_Requirement_: Each record, in full, must be restated word for word.

_Materials provided_:
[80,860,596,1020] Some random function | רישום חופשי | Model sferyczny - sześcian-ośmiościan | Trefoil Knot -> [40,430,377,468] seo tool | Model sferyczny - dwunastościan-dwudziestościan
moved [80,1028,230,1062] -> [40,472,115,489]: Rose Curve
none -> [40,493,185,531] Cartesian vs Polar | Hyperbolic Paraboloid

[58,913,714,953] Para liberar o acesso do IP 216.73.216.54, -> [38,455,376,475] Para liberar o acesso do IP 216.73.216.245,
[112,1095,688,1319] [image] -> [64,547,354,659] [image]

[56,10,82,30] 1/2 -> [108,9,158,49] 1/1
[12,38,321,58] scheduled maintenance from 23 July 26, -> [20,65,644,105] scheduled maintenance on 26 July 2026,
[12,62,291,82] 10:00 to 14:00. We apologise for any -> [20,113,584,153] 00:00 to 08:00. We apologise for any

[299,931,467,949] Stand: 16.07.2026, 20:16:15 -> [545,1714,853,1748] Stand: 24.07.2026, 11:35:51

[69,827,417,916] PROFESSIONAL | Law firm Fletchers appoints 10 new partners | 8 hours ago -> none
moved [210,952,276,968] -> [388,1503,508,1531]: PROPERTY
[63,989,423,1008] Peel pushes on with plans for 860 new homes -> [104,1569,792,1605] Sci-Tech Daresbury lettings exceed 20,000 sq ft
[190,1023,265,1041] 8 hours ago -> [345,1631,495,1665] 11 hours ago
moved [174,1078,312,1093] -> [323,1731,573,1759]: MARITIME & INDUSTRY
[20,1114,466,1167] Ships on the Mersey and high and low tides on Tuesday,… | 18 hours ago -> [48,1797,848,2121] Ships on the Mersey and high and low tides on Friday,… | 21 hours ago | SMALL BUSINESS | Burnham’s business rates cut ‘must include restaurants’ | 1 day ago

_Task answer_:
[80,860,596,1020] Some random function | רישום חופשי | Model sferyczny - sześcian-ośmiościan | Trefoil Knot -> [40,430,377,468] seo tool | Model sferyczny - dwunastościan-dwudziestościan
moved [80,1028,230,1062] -> [40,472,115,489]: Rose Curve
none -> [40,493,185,531] Cartesian vs Polar | Hyperbolic Paraboloid

[58,913,714,953] Para liberar o acesso do IP 216.73.216.54, -> [38,455,376,475] Para liberar o acesso do IP 216.73.216.245,
[112,1095,688,1319] [image] -> [64,547,354,659] [image]

[56,10,82,30] 1/2 -> [108,9,158,49] 1/1
[12,38,321,58] scheduled maintenance from 23 July 26, -> [20,65,644,105] scheduled maintenance on 26 July 2026,
[12,62,291,82] 10:00 to 14:00. We apologise for any -> [20,113,584,153] 00:00 to 08:00. We apologise for any

[299,931,467,949] Stand: 16.07.2026, 20:16:15 -> [545,1714,853,1748] Stand: 24.07.2026, 11:35:51

[69,827,417,916] PROFESSIONAL | Law firm Fletchers appoints 10 new partners | 8 hours ago -> none
moved [210,952,276,968] -> [388,1503,508,1531]: PROPERTY
[63,989,423,1008] Peel pushes on with plans for 860 new homes -> [104,1569,792,1605] Sci-Tech Daresbury lettings exceed 20,000 sq ft
[190,1023,265,1041] 8 hours ago -> [345,1631,495,1665] 11 hours ago
moved [174,1078,312,1093] -> [323,1731,573,1759]: MARITIME & INDUSTRY
[20,1114,466,1167] Ships on the Mersey and high and low tides on Tuesday,… | 18 hours ago -> [48,1797,848,2121] Ships on the Mersey and high and low tides on Friday,… | 21 hours ago | SMALL BUSINESS | Burnham’s business rates cut ‘must include restaurants’ | 1 day ago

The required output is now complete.